Would you copy the entries that follow exactly, leaving out every picture?

-- Opening Marker --

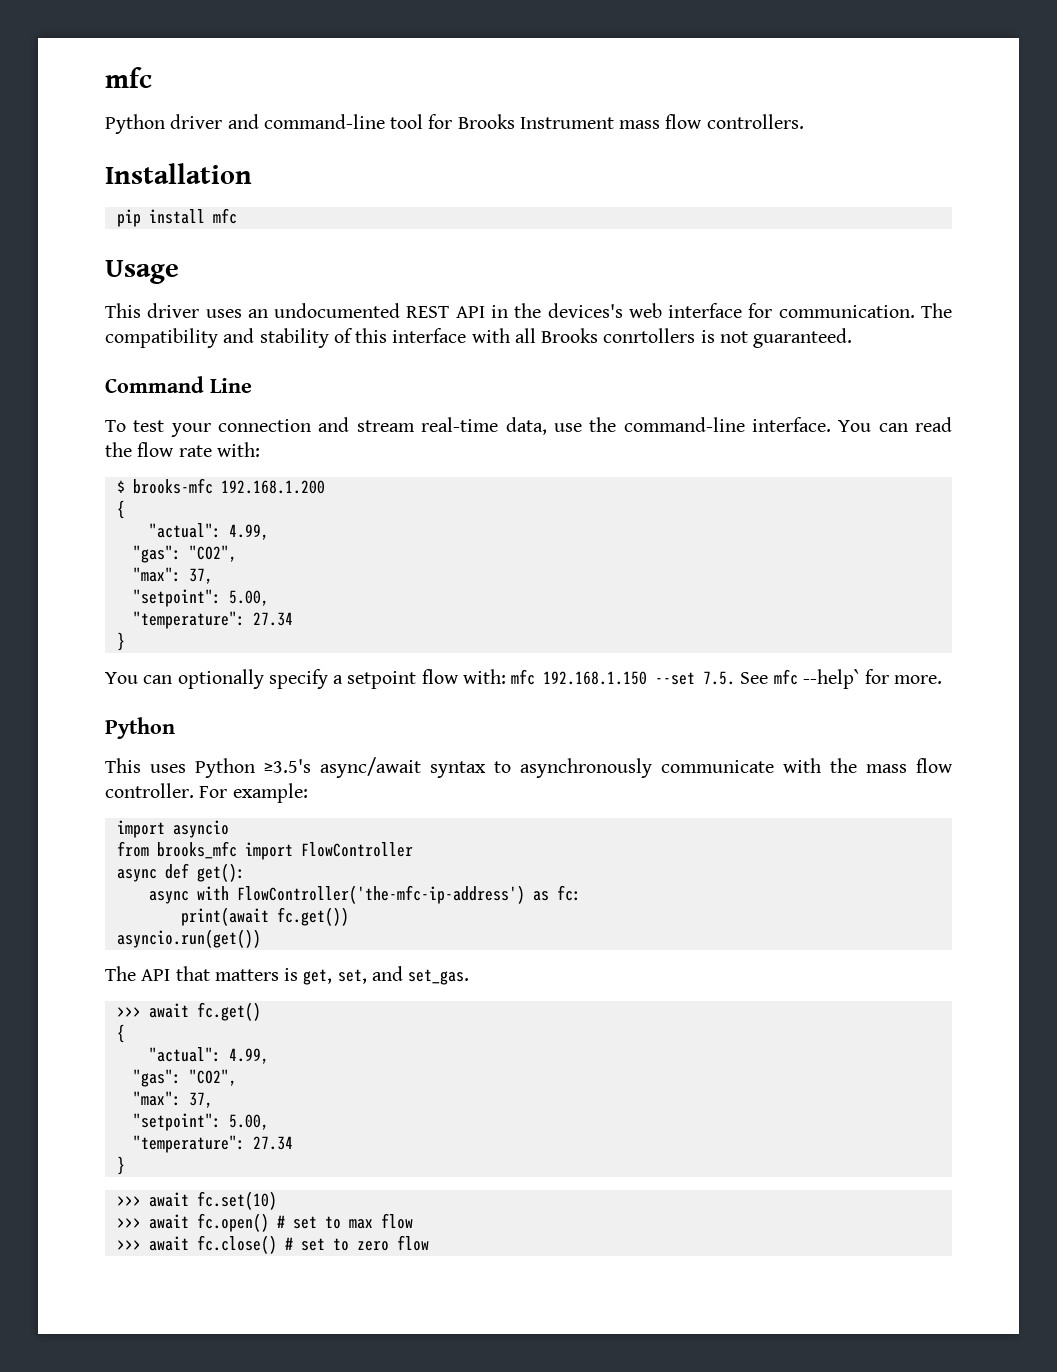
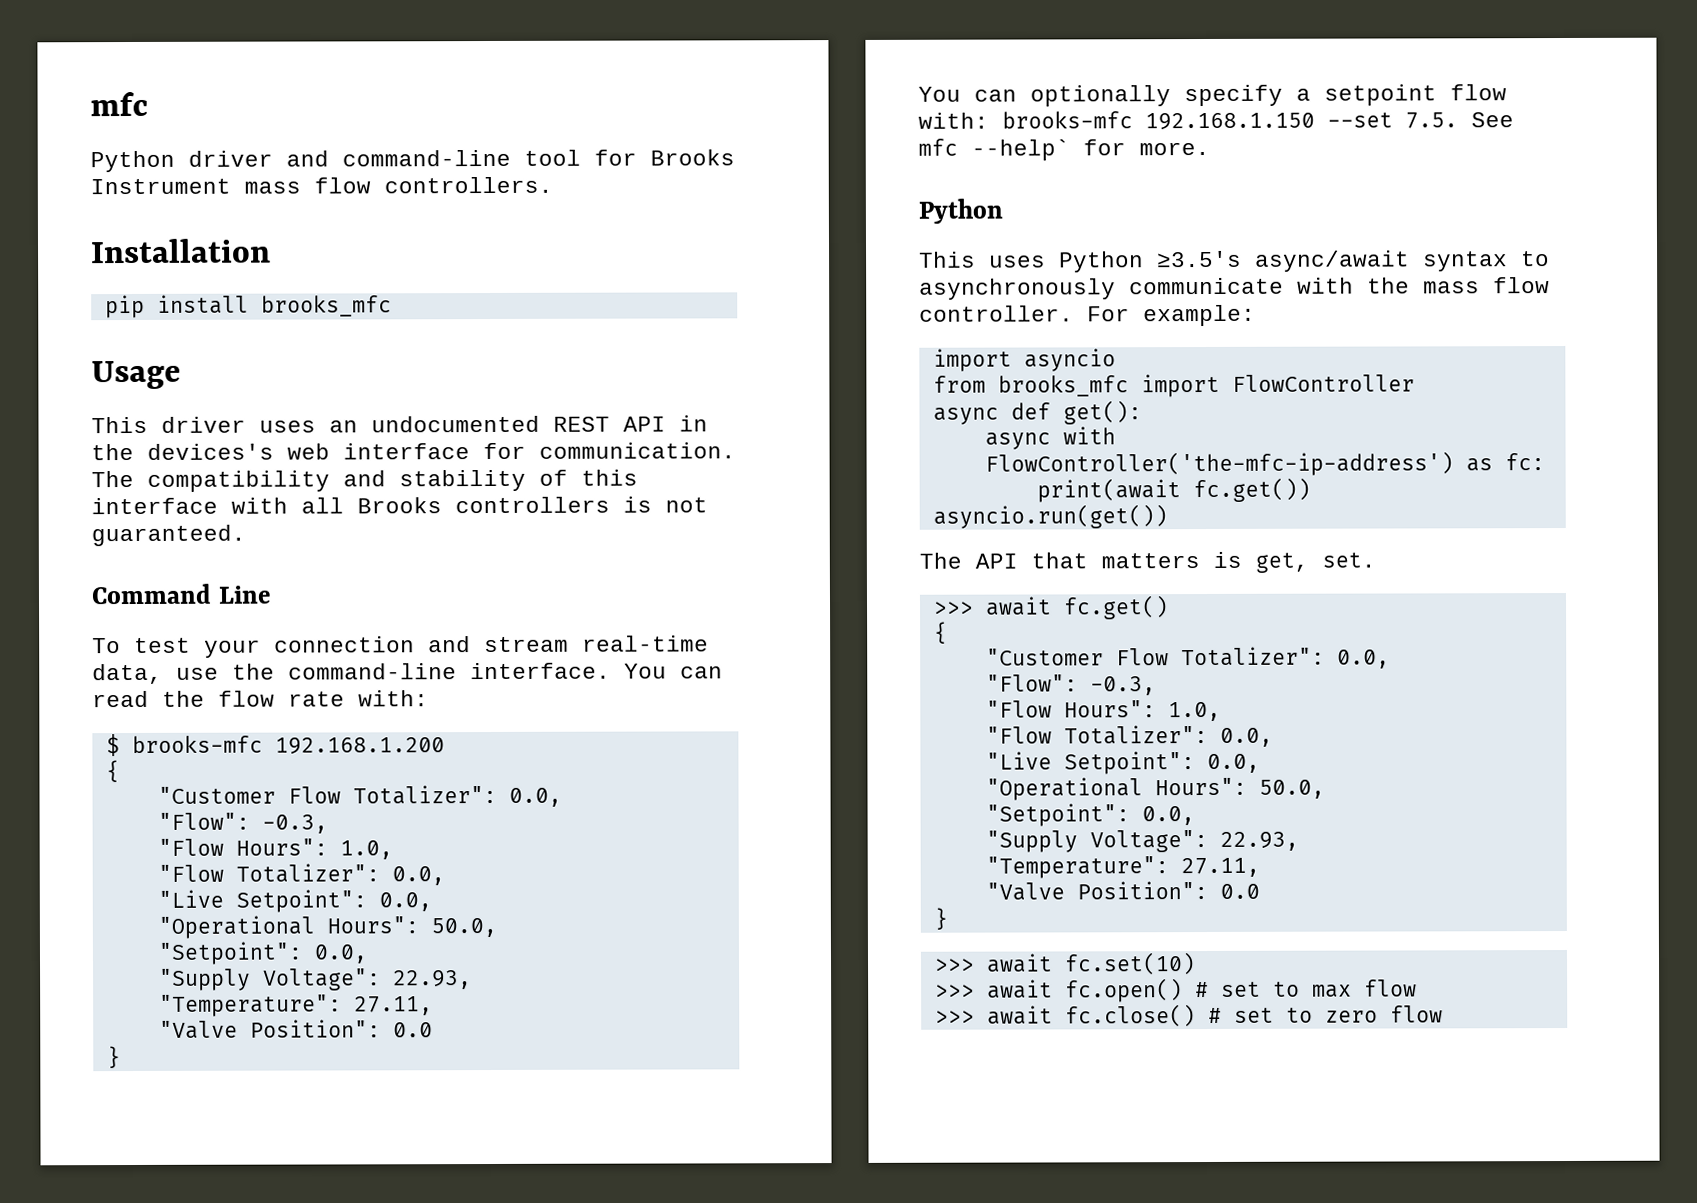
[212,208,237,224] mfc -> [260,295,392,317] brooks_mfc
[603,328,696,343] conrtollers -> [455,496,610,514] controllers
[148,523,269,540] [132,545,237,563] [132,567,213,584] [132,589,269,607] [132,611,293,629] "actual": 4.99, // "gas": "CO2", // "max": 37, // "setpoint": 5.00, // "temperature": 27.34 -> [157,784,562,807] [157,812,328,834] [157,838,393,860] [157,863,445,886] [157,889,432,913] [157,915,497,939] [157,941,368,965] [158,968,472,991] [158,994,433,1017] [158,1019,433,1039] "Customer Flow Totalizer": 0.0, // "Flow": -0.3, // "Flow Hours": 1.0, // "Flow Totalizer": 0.0, // "Live Setpoint": 0.0, // "Operational Hours": 50.0, // "Setpoint": 0.0, // "Supply Voltage": 22.93, // "Temperature": 27.11, // "Valve Position": 0.0
[511,669,536,685] mfc -> [1002,111,1133,129] brooks-mfc
[337,966,470,985] set, and set_gas. -> [1322,552,1376,568] set.
[148,1047,269,1064] [132,1069,237,1087] [132,1091,213,1108] [132,1113,269,1131] [132,1135,293,1153] "actual": 4.99, // "gas": "CO2", // "max": 37, // "setpoint": 5.00, // "temperature": 27.34 -> [985,646,1390,669] [985,674,1156,696] [985,700,1221,722] [985,724,1273,747] [985,751,1260,775] [985,777,1325,801] [985,803,1195,827] [985,829,1299,853] [985,856,1260,879] [985,880,1260,901] "Customer Flow Totalizer": 0.0, // "Flow": -0.3, // "Flow Hours": 1.0, // "Flow Totalizer": 0.0, // "Live Setpoint": 0.0, // "Operational Hours": 50.0, // "Setpoint": 0.0, // "Supply Voltage": 22.93, // "Temperature": 27.11, // "Valve Position": 0.0

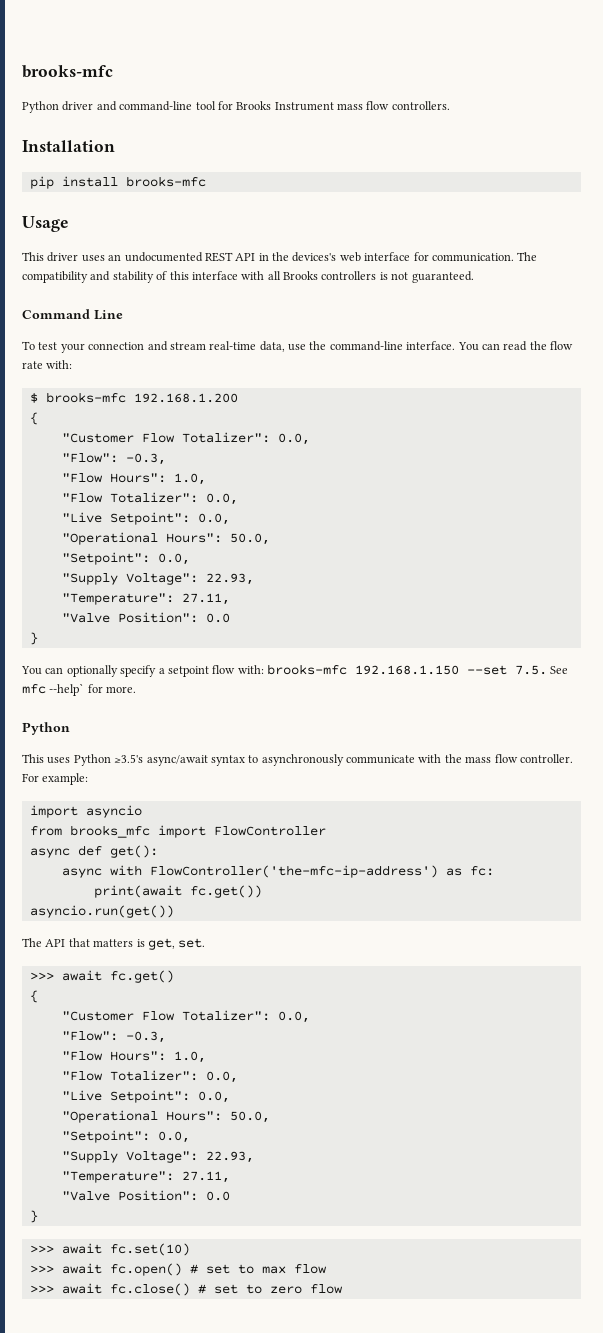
[90,91,148,117] mfc -> [22,65,113,78] brooks-mfc
[260,295,392,317] brooks_mfc -> [125,176,206,187] brooks-mfc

-- Closing Marker --

> _ANSWER AREA_:
[212,208,237,224] mfc -> [260,295,392,317] brooks_mfc
[603,328,696,343] conrtollers -> [455,496,610,514] controllers
[148,523,269,540] [132,545,237,563] [132,567,213,584] [132,589,269,607] [132,611,293,629] "actual": 4.99, // "gas": "CO2", // "max": 37, // "setpoint": 5.00, // "temperature": 27.34 -> [157,784,562,807] [157,812,328,834] [157,838,393,860] [157,863,445,886] [157,889,432,913] [157,915,497,939] [157,941,368,965] [158,968,472,991] [158,994,433,1017] [158,1019,433,1039] "Customer Flow Totalizer": 0.0, // "Flow": -0.3, // "Flow Hours": 1.0, // "Flow Totalizer": 0.0, // "Live Setpoint": 0.0, // "Operational Hours": 50.0, // "Setpoint": 0.0, // "Supply Voltage": 22.93, // "Temperature": 27.11, // "Valve Position": 0.0
[511,669,536,685] mfc -> [1002,111,1133,129] brooks-mfc
[337,966,470,985] set, and set_gas. -> [1322,552,1376,568] set.
[148,1047,269,1064] [132,1069,237,1087] [132,1091,213,1108] [132,1113,269,1131] [132,1135,293,1153] "actual": 4.99, // "gas": "CO2", // "max": 37, // "setpoint": 5.00, // "temperature": 27.34 -> [985,646,1390,669] [985,674,1156,696] [985,700,1221,722] [985,724,1273,747] [985,751,1260,775] [985,777,1325,801] [985,803,1195,827] [985,829,1299,853] [985,856,1260,879] [985,880,1260,901] "Customer Flow Totalizer": 0.0, // "Flow": -0.3, // "Flow Hours": 1.0, // "Flow Totalizer": 0.0, // "Live Setpoint": 0.0, // "Operational Hours": 50.0, // "Setpoint": 0.0, // "Supply Voltage": 22.93, // "Temperature": 27.11, // "Valve Position": 0.0

[90,91,148,117] mfc -> [22,65,113,78] brooks-mfc
[260,295,392,317] brooks_mfc -> [125,176,206,187] brooks-mfc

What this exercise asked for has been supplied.